What’s the solution? Fewer toys. Many fewer, and better ones. Toys made of natural materials, that are demonstrably nontoxic. Toys you make yourself, or toys your children make. Toys made from non-dangerous recycled things. But most of all, fewer of them. Not fifty dolls, but four. Not 100 stuffed animals, but 10, or 5 or 2. A set of blocks. Some scarves and old clothes for dress up. Pots and pans and empty cans and boxes for playing store. A blackboard and chalk. Some crayons and the backs of paper. A few balls. A bat. A glove. A few games. Lots of books. Perhaps one big thing – a dollhouse or a battle cruiser or some trains and track. Legos. But not everything under the sun, not even if it is educational. Nothing with batteries, as little made of plastic as possible. Nothing cheap – we have to pay the people who make them enough to live on and have a powerful incentive to keep our kids safe. Better fewer toys then more cheap ones. And greater generosity on our part, so that those who can’t afford to pay well for toys can still have some good ones, that won’t poison them or deplete their future.
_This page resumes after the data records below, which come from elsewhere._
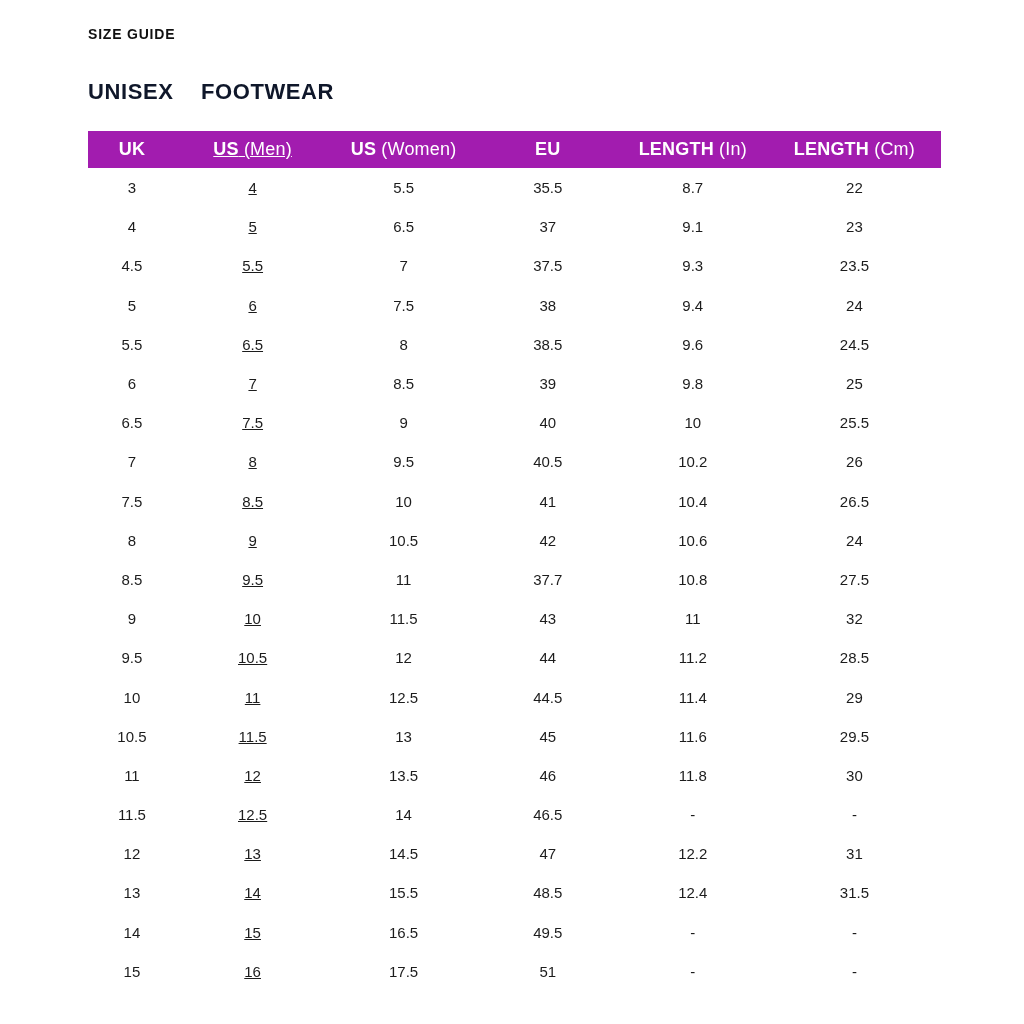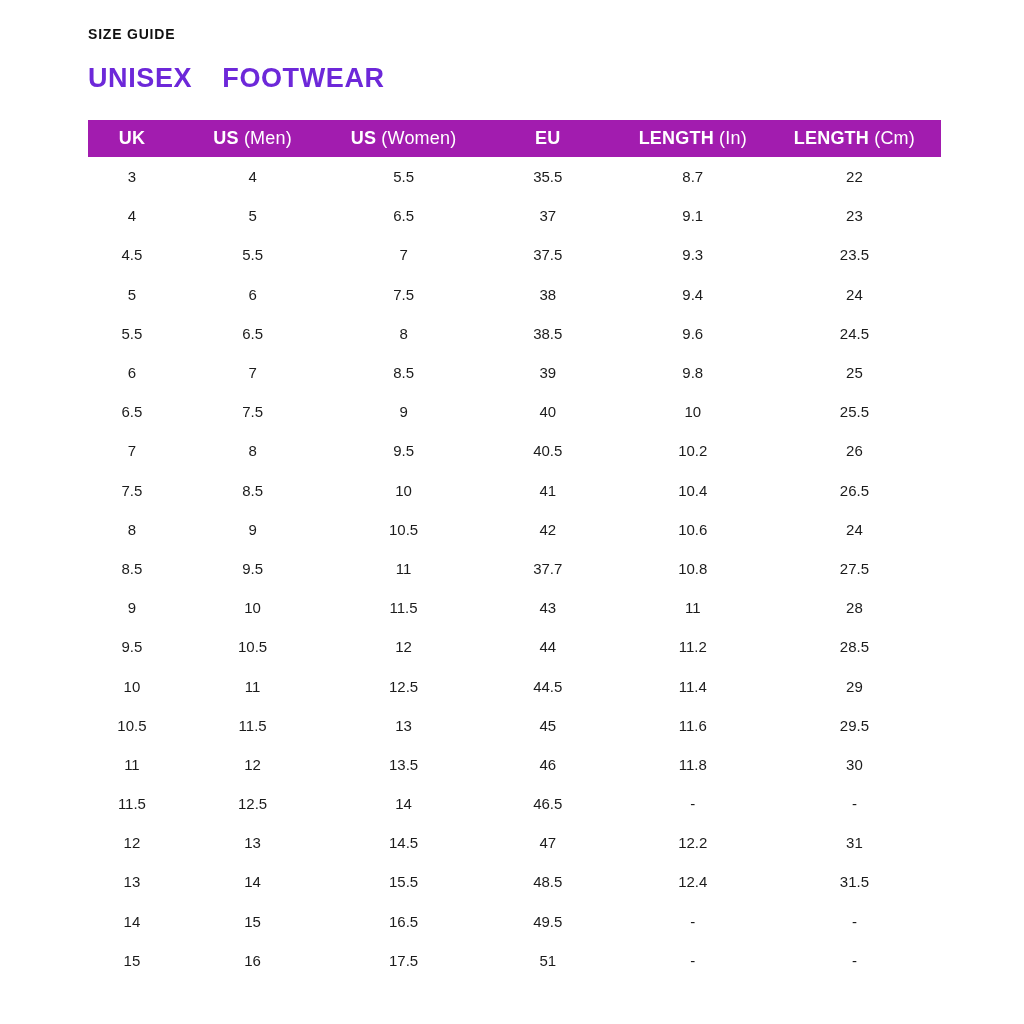--- a/index.html
+++ b/index.html
@@ -25,14 +25,14 @@
     margin-top: 2px;
   }
   .title {
-    font-size: 27px;
+    font-size: 22px;
     font-weight: 800;
     letter-spacing: 0.6px;
     word-spacing: 7px;
     white-space: pre;
-    color: #6d28d9;
+    color: #0f172a;
     line-height: 1;
-    margin-top: 24px;
+    margin-top: 40px;
   }
   table.size-table {
     border-collapse: collapse;

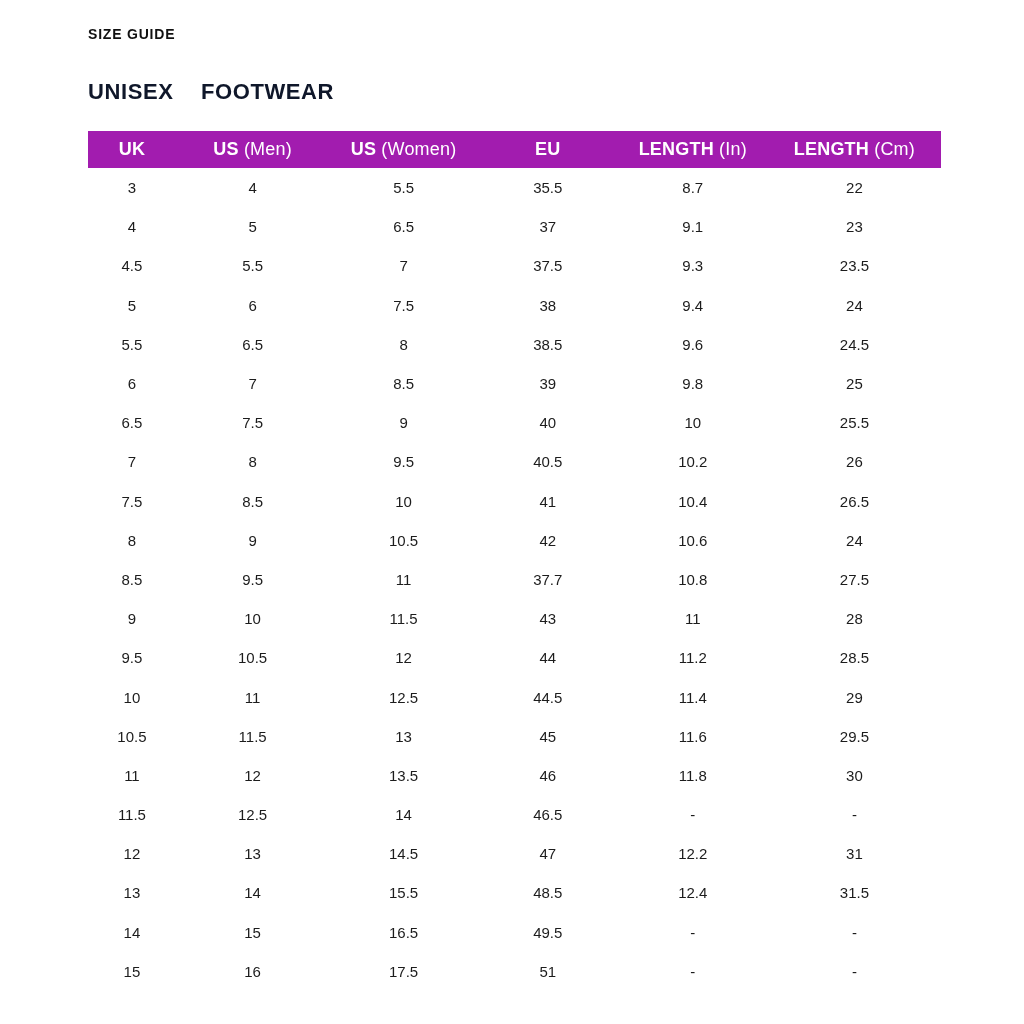--- a/index.html
+++ b/index.html
@@ -66,7 +66,7 @@
     padding: 0;
   }
   .col-0 { width: 10.3%; }
-  .col-1 { width: 18.0%; }
+  .col-1 { width: 18.0%; text-decoration: underline; }
   .col-2 { width: 17.4%; }
   .col-3 { width: 16.4%; }
   .col-4 { width: 17.6%; }

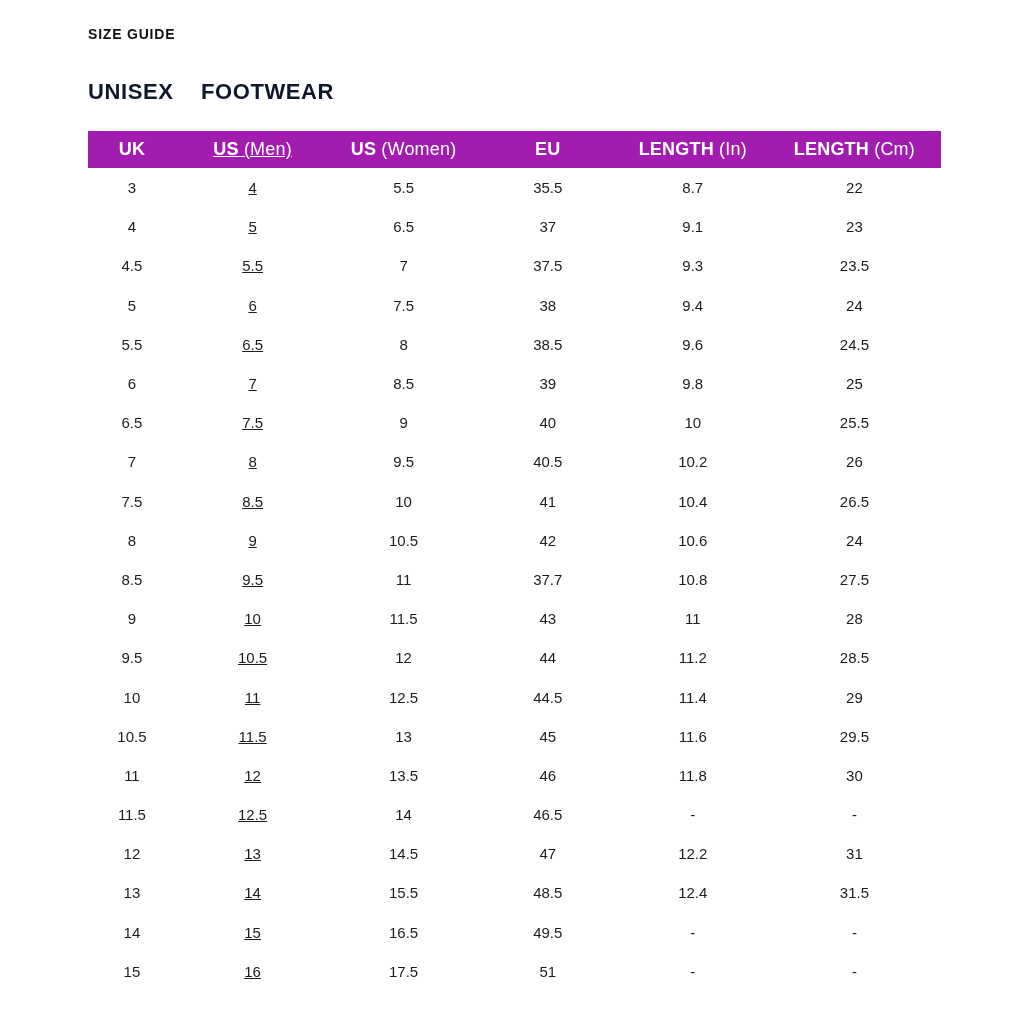--- a/index.html
+++ b/index.html
@@ -184,7 +184,7 @@
           <td class="col-2">11.5</td>
           <td class="col-3">43</td>
           <td class="col-4">11</td>
-          <td class="col-5">28</td>
+          <td class="col-5">32</td>
         </tr>
         <tr>
           <td class="col-0">9.5</td>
I have a doll that my grandmother bought when I was a little girl. It was my favorite through my whole childhood, so much so that “Big One” went through 3 cloth bodies, each one replaced when they wore out by mother or grandmother. My youngest sister loved her too – by the time she got her the doll was bald, with only a fuzz of her remaining hair, and had permanent gouges in her cheeks. My sister loved the doll for her childhood. After she was done with it, my mother cleaned it up, replaced her body again and dressed the doll in the dress I wore home from the hospital when I was born. For a decade and more, she sat on shelf in my closet, until, one day, I brought her down and showed her to my youngest son. To him, she is “baby” and he holds her as he nurses to sleep each night. And she accompanies him to his bed each night. I suspect that I will have to replace “Baby’s” body again – and I wouldn’t be surprised if someday, my son sits over a needle the thread and does so for one of his children.
And if
we’re honest about our motivations for giving our children toys, I think we’ll find that this is what we’re seeking – the child inside us who loved a particular toy, or a few particular toys, and felt powerfully about them. We give our kids toys because we want them to have that magical and imaginary space in their lives with a toy that feels real to them. So we give and give and hope that the next one will be the one. But the reality is that it is more likely that we will create magical experiences for our children and grandchildren if they have fewer toys, rather than more. If they have more incentive to imagine and thus don’t have a toy to fill every imaginary gap. If they receive things that last and last and outlast their own youth, and are still there to look at fondly as they grow up.